I’ve read that the total cost of communism to China was 60 million dead. I don’t know if any were waterboarded, which would REALLY be an outrage.
Mao should be a subject of study and of art.
His writting shows him to be incredibly intelligent and a lucid communicator. His writting on military strategy is straightforward, even after translation. There is a clear logic behind his writtings (which he demonstrated in his campaigns to rid China of the Japanese and then against the KMT in the civil war) which was clearly influenced by liberal Western thinkers such as Clausewitz. His ability to maintain political control after the war is equally as incredibly.
But then he’s also the architect of some of the worst social and economic planning known to man.
Because that dog don’t hunt, no matter how good and smart the dog trainer is.
Communism doesn’t work, and a skilled and intelligent and motivated agent trying to get it to work just prolongs the problem of it not working.

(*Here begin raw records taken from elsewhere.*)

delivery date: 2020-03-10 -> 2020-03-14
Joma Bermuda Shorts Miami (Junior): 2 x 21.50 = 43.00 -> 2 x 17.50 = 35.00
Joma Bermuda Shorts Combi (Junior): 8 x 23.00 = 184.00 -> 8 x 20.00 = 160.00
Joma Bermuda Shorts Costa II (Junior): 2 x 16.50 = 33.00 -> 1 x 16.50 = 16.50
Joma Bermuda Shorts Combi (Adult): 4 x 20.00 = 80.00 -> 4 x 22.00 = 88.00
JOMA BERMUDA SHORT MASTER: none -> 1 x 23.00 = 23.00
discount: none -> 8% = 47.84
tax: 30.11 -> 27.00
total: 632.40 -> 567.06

Chiang wanted to kill him before the Japs... but we talked him out of it. Big mistake...
Nice post.

Hey, I’ve got one of chairman mao’s little red books...I wonder if it’s worth anything...

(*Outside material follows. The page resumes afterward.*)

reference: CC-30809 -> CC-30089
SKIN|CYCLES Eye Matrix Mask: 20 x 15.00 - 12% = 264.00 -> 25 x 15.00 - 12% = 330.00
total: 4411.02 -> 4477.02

The liberal media will be drooling all over themselves during this Olympics Mao Lovefest. Every obvious weakness/failing/injustice of this totalitarian State will be overlooked and worse, praised as an ideal the west should aspire to.
Joe Stilwell had this idea that he could win the Pacific War all by his lonesome using Chiang's troops. He did succeed in getting a lot of Nationalist Chinese troops killed, but came nowhere near defeating Japanese troops stationed in China. The huge Nationalist Chinese casualties resulting from Stilwell's quest for glory also weakened Chiang's army sufficiently to make it vulnerable to the Communists in the post-WWII period. The disparity of damage between the two Chinese armies (Communist vs Nationalist) from WWII is encapsulated by the fact that 3 Communist generals vs 200 Nationalist generals were killed fighting the Japanese. What Stilwell managed to do was make China safe for Communism. Ultimately, the 100,000 dead we took in the Korean and Vietnam Wars are the result of the existence of a Chinese Communist regime, which Stilwell essentially made viable by singlehandedly destroying the alternative.
Mao is a demi-god in China because the Chinese have not abandoned the tradition of the god emperor. In Chinese eyes, Mao’s ascent to the throne gave him the legitimacy to do anyone he wanted. China has discarded probably 99% of its traditions, but this is one custom that has remained unchanged.